Wednesday, June 27, 2012

O Silêncio - divagações sobre o estigma



Algo que me tem dado que pensar nos últimos dias relaciona-se com o estigma existente à volta do HIV. Eu já o sabia antes, mas agora sinto-o ainda mais: detesto estigmas sociais. Sinal de burrice, de ignorância, de medos infundados.

Uma das grandes ironias relacionadas com o meu diagnóstico tem a ver com a fase em que estava nessa altura. Sentia-me finalmente livre do peso de um segredo: eu durmo com homens *inserir txaram aqui* .

Não posso dizer que fui das pessoas que viveu mais atormentada com esse peso, até porque a definição da minha sexualidade foi algo que veio gradualmente e numa idade em que conseguia fazer uma análise mais madura da questão. No entanto, não posso dizer que foi fácil. Nos últimos meses, vinha finalmente a sentir que esse peso era cada vez menor. Sentia-me bem comigo mesmo e estava a atingir uma fase de paz interior no que a isso diz respeito. Literalmente dias depois de concretizar este raciocínio, sou diagnosticado com HIV. Quando percebi a ironia de ter ganho um peso, um segredo, logo depois de me ter livrado de outro, comecei a rir. Porque a vida é de facto irónica!

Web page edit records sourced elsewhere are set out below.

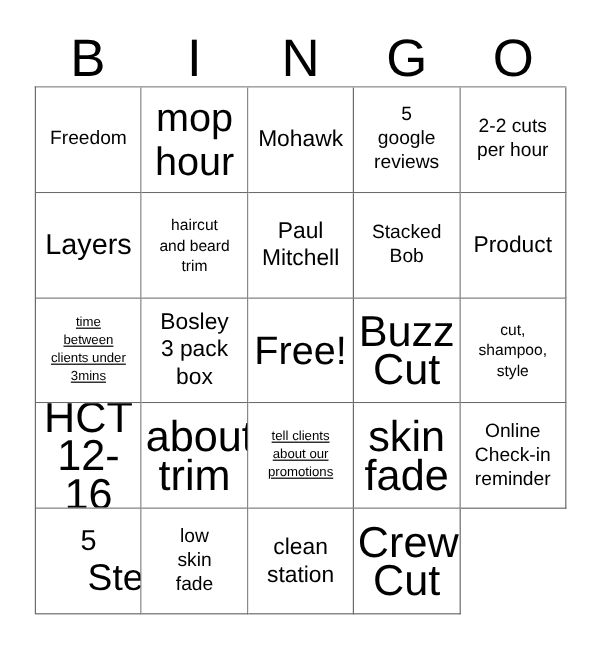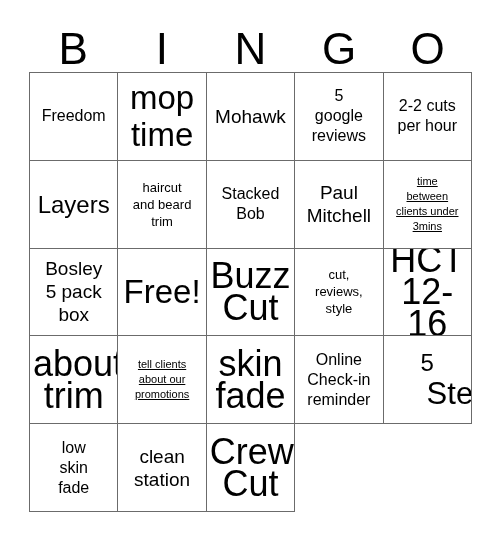--- a/index.html
+++ b/index.html
@@ -110,7 +110,7 @@
       </div>
       <div class="cell fs-xxl">
         <span class="cell-text">mop
-time</span>
+hour</span>
       </div>
       <div class="cell fs-md">
         <span class="cell-text">Mohawk</span>

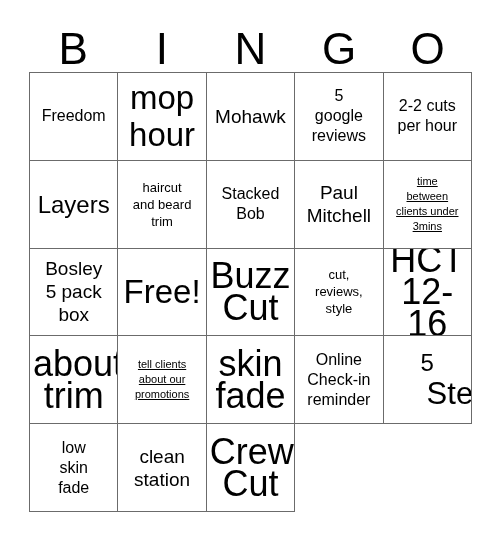--- a/index.html
+++ b/index.html
@@ -132,13 +132,13 @@
 and beard
 trim</span>
       </div>
+      <div class="cell fs-md">
+        <span class="cell-text">Paul
+Mitchell</span>
+      </div>
       <div class="cell fs-sm">
         <span class="cell-text">Stacked
 Bob</span>
-      </div>
-      <div class="cell fs-md">
-        <span class="cell-text">Paul
-Mitchell</span>
       </div>
       <div class="cell fs-xxs">
         <span class="cell-text">time

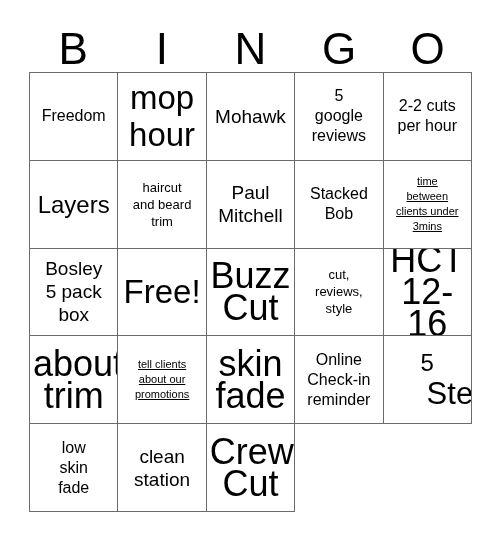--- a/index.html
+++ b/index.html
@@ -140,6 +140,9 @@
         <span class="cell-text">Stacked
 Bob</span>
       </div>
+      <div class="cell fs-md">
+        <span class="cell-text">Product</span>
+      </div>
       <div class="cell fs-xxs">
         <span class="cell-text">time
 between

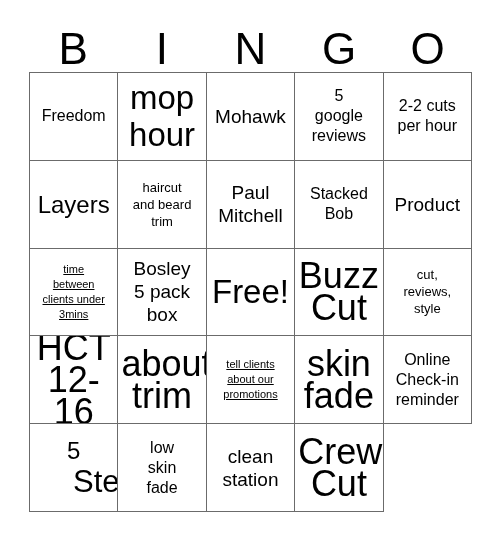--- a/index.html
+++ b/index.html
@@ -151,7 +151,7 @@
       </div>
       <div class="cell fs-md">
         <span class="cell-text">Bosley
-5 pack
+3 pack
 box</span>
       </div>
       <div class="cell fs-xxl">

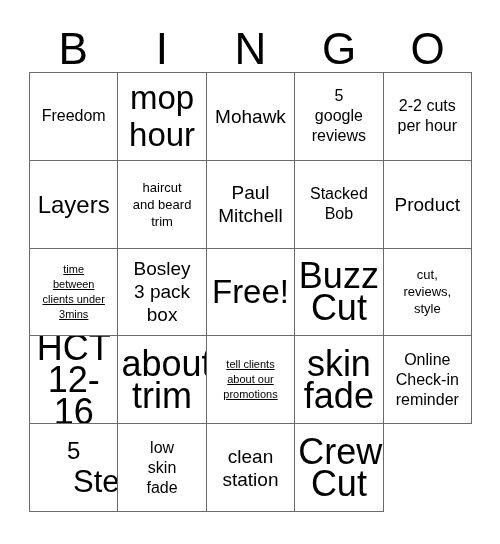--- a/index.html
+++ b/index.html
@@ -163,7 +163,7 @@
       </div>
       <div class="cell fs-xs">
         <span class="cell-text">cut,
-reviews,
+shampoo,
 style</span>
       </div>
       <div class="cell fs-xl">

E começo a estabelecer paralelos entre as duas situações. A minha atitude ao contar às pessoas mais próximas sobre o diagnóstico era pedir-lhes segredo e discrição, sublinhando a importância e seriedade desse compromisso. Ao fazer isto, estou obviamente a proteger-me (na verdade, não só a mim mas também a outras pessoas, a "protegê-las da verdade"...). Mas estou também a contribuir para o silêncio. Este silêncio que envolve a seropositividade. Não digo que comece a usar uma bandeira, mas se fosse uma outra doença teria menos problemas em divulgá-la. Quando se tem um cancro, recolhem-se reacções de pena e solidariedade. Quando se tem HIV, passa-se por promíscuo e/ou contagioso? Talvez, para algumas pessoas. Mas é por isso mesmo que quem é positivo não deveria escondê-lo. Já li várias vezes sobre pessoas que tinham vidas totalmente convencionais e foram infectadas. Depois do diagnóstico, continuam a levar vidas normais e convencionais. Se as pessoas percebessem que não há nada de errado em ser positivo, seria muito mais fácil. Afinal, se hoje é possível viver com isto de forma perfeitamente normal, se hoje já não é um bicho de sete cabeças, porque é que ainda se age como se fosse?

A verdade é que de certeza que todos nós conhecemos uma ou mais pessoas que são seropositivas. Porque não é uma doença que se veja e porque quem a tem não o divulga. Mas se alguém perguntar a determinadas pessoas que eu conheço se conhecem alguém seropositivo, elas diriam que não e isso não é verdade! Assim, o mais provável é que eu e todos nós já conheçamos alguém nestas circunstâncias e não fazemos ideia.

Tal como com a homossexualidade, se as pessoas assumissem a sua "condição", muitas barreiras seriam derrubadas mais rapidamente. É claro que não sou ingénuo ao pensar que isto é assim tão fácil e simples. Mas, neste momento, estou revoltado com isto de ter de guardar segredos. Guardam-se segredos sobre coisas que não têm de ser escondidas!

E, no entanto, eu falo e falo e estou neste momento a contribuir activamente para isso. Talvez um dia tenha força para dar o exemplo...

1 comment:

  1. Um dia babe, um dia tudo vai ser melhor e a palavra preconceito será abolida do nosso vocabulário.